Assignment: Images stay out. Everything else in the records is repeated exactly.
"""
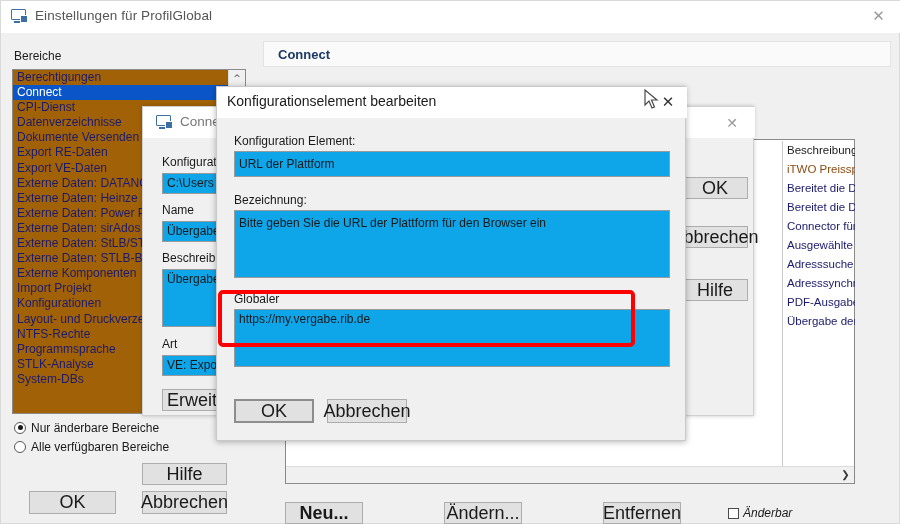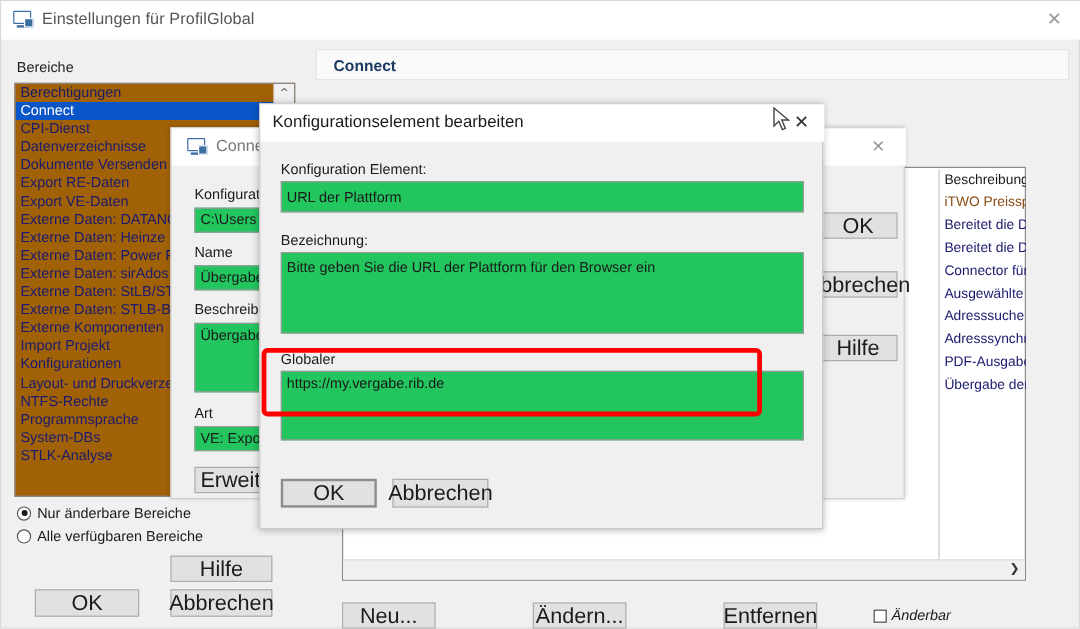--- a/index.html
+++ b/index.html
@@ -126,21 +126,21 @@
     position:absolute; left:496px; top:1px; width:73px; height:326px;
     border-left:1px solid #c8c8c8;
   }
   .desc-row {
     font-size:11.5px; color:#1a1a6e; white-space:nowrap; overflow:hidden;
     height:19px; line-height:19px; padding-left:4px;
   }
   .desc-row.head { color:#1a1a1a; }
   .desc-row.orange { color:#8a4b12; }
 
-  #btn-neu        { position:absolute; left:22px;  top:461px; width:78px; height:22px; }
+  #btn-neu        { position:absolute; left:22px;  top:461px; width:78px; height:22px;font-weight:bold; }
   #btn-aendern    { position:absolute; left:181px; top:461px; width:78px; height:22px; }
   #btn-entfernen  { position:absolute; left:340px; top:461px; width:78px; height:22px; }
   #aenderbar-wrap { position:absolute; left:465px; top:465px; display:flex; align-items:center; }
   #aenderbar-box {
     width:11px; height:11px; border:1px solid #4a4a4a; background:#fff; margin-right:4px;
   }
   #aenderbar-label { font-size:12px; color:#1a1a1a;font-style:italic; }
 
   
   #connect-dialog {
@@ -163,21 +163,21 @@
   }
   #cd-title-text { position:absolute; left:37px; top:7px; font-size:13.5px; color:#777; }
   #cd-close {
     position:absolute; right:8px; top:6px; width:30px; height:20px;
     color:#999; font-size:14px; text-align:center; line-height:20px;
     font-family:"DejaVu Sans", sans-serif;
   }
 
   .fld-label { position:absolute; font-size:12px; color:#1a1a1a; }
   .fld-input {
-    position:absolute; background:#22c55e; border:1px solid #9a9a9a;
+    position:absolute; background:#0ea5e9; border:1px solid #9a9a9a;
     font-size:12px; color:#1a1a1a; padding:2px 0 0 4px;
     white-space:nowrap; overflow:hidden;
   }
   #cd-l1 { left:19px; top:48px; }
   #cd-i1 { left:19px; top:66px; width:82px; height:21px; }
   #cd-l2 { left:19px; top:96px; }
   #cd-i2 { left:19px; top:114px; width:82px; height:21px; }
   #cd-l3 { left:19px; top:144px; }
   #cd-i3 { left:19px; top:162px; width:82px; height:58px; }
   #cd-l4 { left:19px; top:230px; }
@@ -256,22 +256,22 @@
         <div class="list-row">Externe Daten: Power Projects</div>
         <div class="list-row">Externe Daten: sirAdos</div>
         <div class="list-row">Externe Daten: StLB/STLK</div>
         <div class="list-row">Externe Daten: STLB-Bau</div>
         <div class="list-row">Externe Komponenten</div>
         <div class="list-row">Import Projekt</div>
         <div class="list-row">Konfigurationen</div>
         <div class="list-row">Layout- und Druckverzeichnis</div>
         <div class="list-row">NTFS-Rechte</div>
         <div class="list-row">Programmsprache</div>
+        <div class="list-row">STLK-Analyse</div>
         <div class="list-row">System-DBs</div>
-        <div class="list-row">STLK-Analyse</div>
       </div>
     <div id="bereiche-vscroll">
       <div id="bereiche-scroll-up">^</div>
     </div>
   </div>
 
   <div id="radio-group">
       <div class="radio-row">
         <div class="radio-mark on"></div>
         <span>Nur änderbare Bereiche</span>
"""
Solution for this problem:
--- a/index.html
+++ b/index.html
@@ -126,21 +126,21 @@
     position:absolute; left:496px; top:1px; width:73px; height:326px;
     border-left:1px solid #c8c8c8;
   }
   .desc-row {
     font-size:11.5px; color:#1a1a6e; white-space:nowrap; overflow:hidden;
     height:19px; line-height:19px; padding-left:4px;
   }
   .desc-row.head { color:#1a1a1a; }
   .desc-row.orange { color:#8a4b12; }
 
-  #btn-neu        { position:absolute; left:22px;  top:461px; width:78px; height:22px; }
+  #btn-neu        { position:absolute; left:22px;  top:461px; width:78px; height:22px;font-weight:bold; }
   #btn-aendern    { position:absolute; left:181px; top:461px; width:78px; height:22px; }
   #btn-entfernen  { position:absolute; left:340px; top:461px; width:78px; height:22px; }
   #aenderbar-wrap { position:absolute; left:465px; top:465px; display:flex; align-items:center; }
   #aenderbar-box {
     width:11px; height:11px; border:1px solid #4a4a4a; background:#fff; margin-right:4px;
   }
   #aenderbar-label { font-size:12px; color:#1a1a1a;font-style:italic; }
 
   
   #connect-dialog {
@@ -163,21 +163,21 @@
   }
   #cd-title-text { position:absolute; left:37px; top:7px; font-size:13.5px; color:#777; }
   #cd-close {
     position:absolute; right:8px; top:6px; width:30px; height:20px;
     color:#999; font-size:14px; text-align:center; line-height:20px;
     font-family:"DejaVu Sans", sans-serif;
   }
 
   .fld-label { position:absolute; font-size:12px; color:#1a1a1a; }
   .fld-input {
-    position:absolute; background:#22c55e; border:1px solid #9a9a9a;
+    position:absolute; background:#0ea5e9; border:1px solid #9a9a9a;
     font-size:12px; color:#1a1a1a; padding:2px 0 0 4px;
     white-space:nowrap; overflow:hidden;
   }
   #cd-l1 { left:19px; top:48px; }
   #cd-i1 { left:19px; top:66px; width:82px; height:21px; }
   #cd-l2 { left:19px; top:96px; }
   #cd-i2 { left:19px; top:114px; width:82px; height:21px; }
   #cd-l3 { left:19px; top:144px; }
   #cd-i3 { left:19px; top:162px; width:82px; height:58px; }
   #cd-l4 { left:19px; top:230px; }
@@ -256,22 +256,22 @@
         <div class="list-row">Externe Daten: Power Projects</div>
         <div class="list-row">Externe Daten: sirAdos</div>
         <div class="list-row">Externe Daten: StLB/STLK</div>
         <div class="list-row">Externe Daten: STLB-Bau</div>
         <div class="list-row">Externe Komponenten</div>
         <div class="list-row">Import Projekt</div>
         <div class="list-row">Konfigurationen</div>
         <div class="list-row">Layout- und Druckverzeichnis</div>
         <div class="list-row">NTFS-Rechte</div>
         <div class="list-row">Programmsprache</div>
+        <div class="list-row">STLK-Analyse</div>
         <div class="list-row">System-DBs</div>
-        <div class="list-row">STLK-Analyse</div>
       </div>
     <div id="bereiche-vscroll">
       <div id="bereiche-scroll-up">^</div>
     </div>
   </div>
 
   <div id="radio-group">
       <div class="radio-row">
         <div class="radio-mark on"></div>
         <span>Nur änderbare Bereiche</span>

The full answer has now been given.